VG-Wort Pixel

Griechenland-Krise Der Countdown zur Rettung

Die Schuldenkrise Griechenlands beschäftigt die Euro-Entscheider weiterhin. Das Votum über das nötige Sparpaket steht zwar noch aus, aber es gibt zumindest einen Zeitplan für die Rettung.

Griechenlands Ministerpräsident Papandreou hat mit der gewonnenen Vertrauensabstimmung zwar die erste Hürde auf dem Weg zu neuen Milliarden-Hilfen übersprungen, aber in den kommenden Wochen müssen noch eine Reihe von Hindernissen aus dem Weg geräumt werden. Der Zeitplan:

23. und 24. Juni, EU-Gipfel


Die Staats- und Regierungschefs sollen grundsätzlich ihre Einwilligung für ein weiteres Griechenland-Hilfspaket abgeben. Dies wird als wichtiges Signal an den Internationalen Währungsfonds (IWF) gesehen. Dieser hatte als Bedingung für sein "Ja" zur Auszahlung der nächsten Tranche im Juli das Versprechen der Europäer genannt, Griechenland mittelfristig zu unterstützen. Zudem segnet der Gipfel die Reform des vorläufigen Rettungsschirms EFSF und den Vertrag über den ab Mitte 2013 aufgespannten permanenten Rettungsschirm ESM ab.

Nach dem 24. Juni, IWF

Wenn der EU-Gipfel das politische Signal gibt, wird erwartet, dass der IWF seine Zustimmung für die Auszahlung der nächsten Tranche geben wird. Mit der Auszahlung würde wiederum die Politik Zeit gewinnen, um das bis 2014 reichende Hilfspaket bis zur nächsten fälligen Hilfstranche für Griechenland im September zu schnüren.

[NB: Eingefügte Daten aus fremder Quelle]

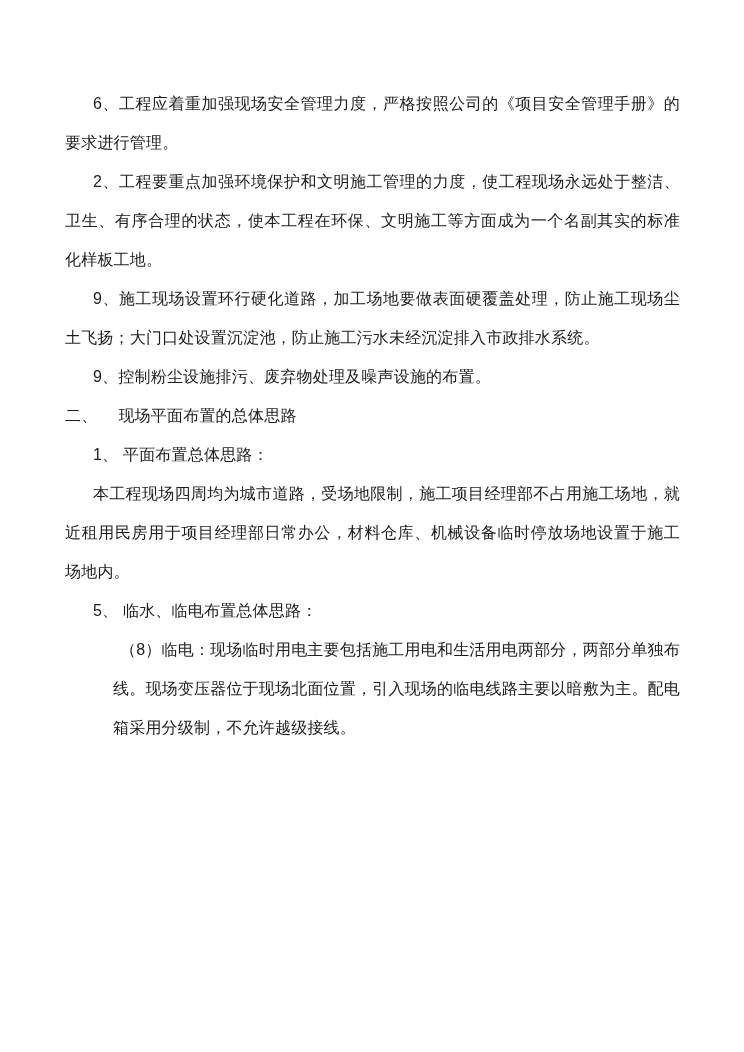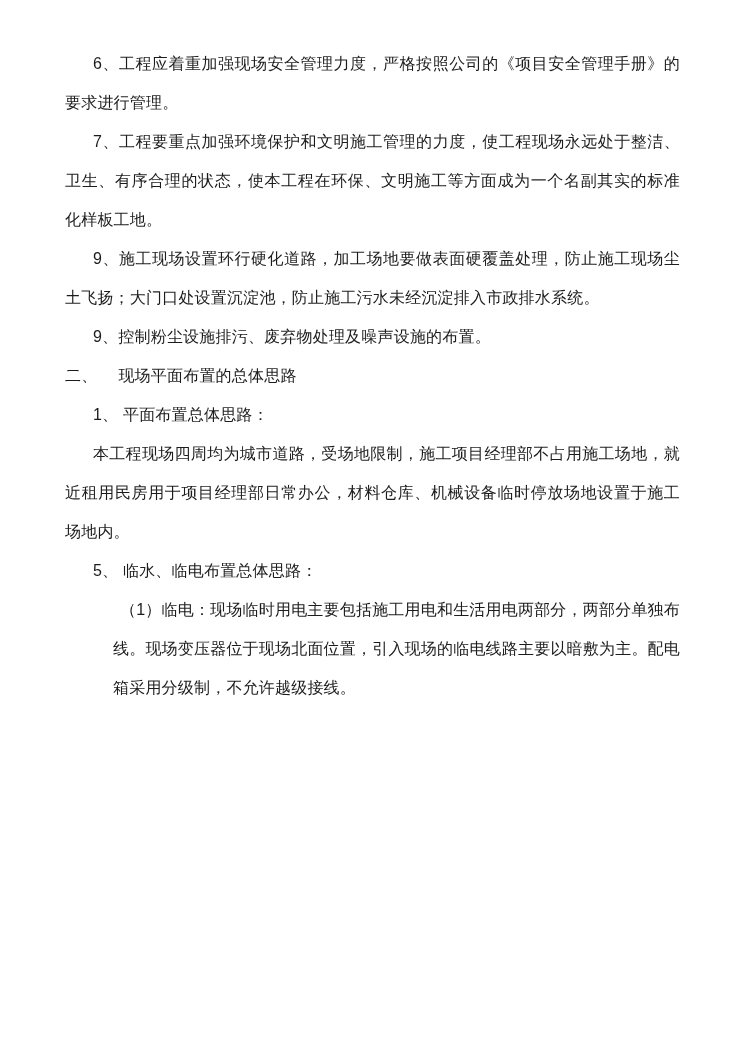--- a/index.html
+++ b/index.html
@@ -11,21 +11,21 @@
     height: 1052px;
     background: #ffffff;
     overflow: hidden;
     font-family: "Liberation Sans", "DejaVu Sans", sans-serif;
   }
   .page {
     box-sizing: border-box;
     width: 601px;
     height: 1052px;
     background: #ffffff;
-    padding: 44px 64px 0 65px;
+    padding: 84px 64px 0 65px;
     color: #1c1c1c;
   }
   .doc-body {
     width: 615px;
     font-size: 16px;
     line-height: 39px;
     letter-spacing: 0.2px;
   }
   .para {
     margin: 0;
@@ -44,22 +44,22 @@
   .para.heading .heading-title {
     margin-left: 21px;
   }
 </style>
 </head>
 <body>
 
 <div class="page">
   <div class="doc-body" id="doc-body">
       <p class="para body">6、工程应着重加强现场安全管理力度，严格按照公司的《项目安全管理手册》的要求进行管理。</p>
-      <p class="para body">7、工程要重点加强环境保护和文明施工管理的力度，使工程现场永远处于整洁、卫生、有序合理的状态，使本工程在环保、文明施工等方面成为一个名副其实的标准化样板工地。</p>
+      <p class="para body">2、工程要重点加强环境保护和文明施工管理的力度，使工程现场永远处于整洁、卫生、有序合理的状态，使本工程在环保、文明施工等方面成为一个名副其实的标准化样板工地。</p>
       <p class="para body">9、施工现场设置环行硬化道路，加工场地要做表面硬覆盖处理，防止施工现场尘土飞扬；大门口处设置沉淀池，防止施工污水未经沉淀排入市政排水系统。</p>
       <p class="para body">9、控制粉尘设施排污、废弃物处理及噪声设施的布置。</p>
       <p class="para heading"><span class="heading-number">二、</span><span class="heading-title">现场平面布置的总体思路</span></p>
       <p class="para body">1、 平面布置总体思路：</p>
       <p class="para body">本工程现场四周均为城市道路，受场地限制，施工项目经理部不占用施工场地，就近租用民房用于项目经理部日常办公，材料仓库、机械设备临时停放场地设置于施工场地内。</p>
       <p class="para body">5、 临水、临电布置总体思路：</p>
-      <p class="para sub">（1）临电：现场临时用电主要包括施工用电和生活用电两部分，两部分单独布线。现场变压器位于现场北面位置，引入现场的临电线路主要以暗敷为主。配电箱采用分级制，不允许越级接线。</p>
+      <p class="para sub">（8）临电：现场临时用电主要包括施工用电和生活用电两部分，两部分单独布线。现场变压器位于现场北面位置，引入现场的临电线路主要以暗敷为主。配电箱采用分级制，不允许越级接线。</p>
     </div>
 </div>
 
 </body></html>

27. bis 29. Juni, IWF Wahl

Der IWF wählt einen neuen Präsidenten. Aus Sicht der EU-Regierung ist hierbei die wieder gewonnene Funktionsfähigkeit des IWF wichtiger als die erwartete Wahl der französischen Finanzministerin Christine Lagarde. Dies galt in der Bundesregierung als eines der Probleme der vergangenen Tage.

28. Juni, Entscheidung im griechischen Parlament

Papandreou muss von der Mehrheit der Abgeordneten im Athener Parlament Zustimmung für sein Sparpaket erhalten. Diese ist die Voraussetzung für eine Vereinbarung mit dem IWF und der EU.

3. Juli, Sondersitzung der Euro-Finanzminister

Es wird geprüft, ob Griechenland die Bedingungen für weitere Hilfen erfüllt. Es soll Klarheit bestehen, wie und in welchem Umfang sich auch der private Sektor an einem neuen Hilfspaket für Griechenland beteiligt. Gerade die Haltungen der Banken ist hierbei entscheidend, halten diese freiwillig ihre 2012, 2013 oder 2014 auslaufenden griechischen Staatsanleihen länger, wird der Refinanzierungsbedarf des Landes in dieser Zeit erheblich schrumpfen.

Sommer, Griechenland

Die griechische Regierung muss ihren Gläubigern Milliarden zurückzahlen. Am 15. Juli wird eine Anleihe mit sechsmonatiger Laufzeit im Wert von 2,4 Milliarden Euro fällig, eine Woche später eine dreimonatige Anleihe über zwei Milliarden Euro. Am 20. August muss eine fünfjährige Anleihe im Wert von fünf Milliarden Euro zurückgezahlt werden.

September, Bundestag

Fallen bis zu diesem Zeitpunkt alle Entscheidungen wie gewünscht, steht die nächste Tranche für Griechenland in Höhe von zwölf Milliarden zur Auszahlung an. Für deren Auszahlung muss aber das Hilfspaket bis 2014 beschlossen sein. Die entscheidende Hürde dürfte hier der Bundestag sein - denn ohne substanzielle Beteiligung privater Gläubiger gilt eine Zustimmung als unsicher. Sollte die Griechenland-Hilfe über den EFSF gezahlt werden, müsste das Parlament zwar formell nicht zustimmen - aber angesichts der innenpolitischen Brisanz gilt es in Berlin als unvorstellbar, dass die Bundesregierung Bürgschaften in Milliardenhöhe billigen könnte, wenn der Bundestag gleichzeitig eine Resolution gegen ein Hilfspaket verabschieden sollte.

Herbst, Griechenland

Ministerpräsident Papandreou hat ein Referendum für Herbst angekündigt. Dabei geht es unter anderem um den Zuschnitt der Ministerien. Der Urnengang gilt als wichtiger Stimmungstest für die Regierung und deren Sparprogramm.